What the task asks = Everything in the records must appear again exactly, except the images.

================

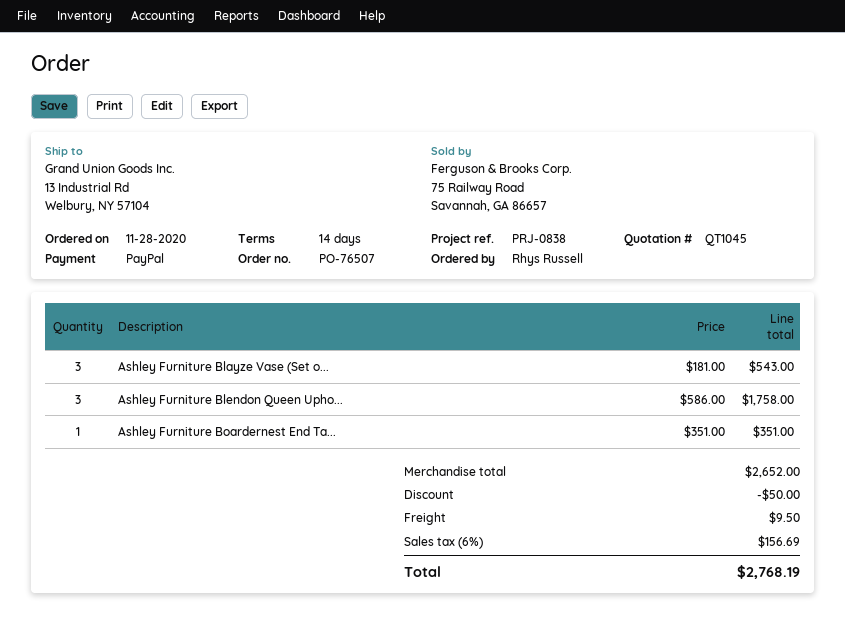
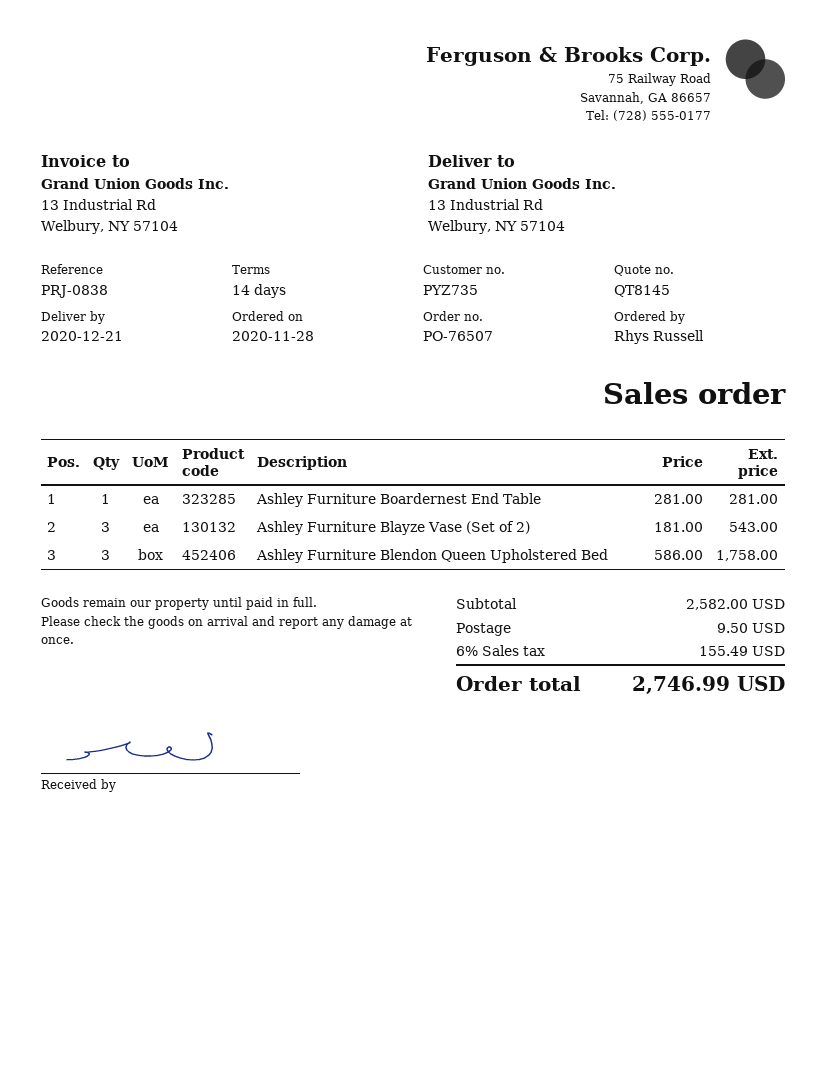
quote number: QT1045 -> QT8145
Ashley Furniture Boardernest End Ta...: 1 x 351.00 = 351.00 -> 1 x 281.00 = 281.00
subtotal: 2652.00 -> 2582.00
discount: 50.00 -> none
tax: 6% = 156.69 -> 6% = 155.49
total: 2768.19 -> 2746.99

================

Output for this exercise =
quote number: QT1045 -> QT8145
Ashley Furniture Boardernest End Ta...: 1 x 351.00 = 351.00 -> 1 x 281.00 = 281.00
subtotal: 2652.00 -> 2582.00
discount: 50.00 -> none
tax: 6% = 156.69 -> 6% = 155.49
total: 2768.19 -> 2746.99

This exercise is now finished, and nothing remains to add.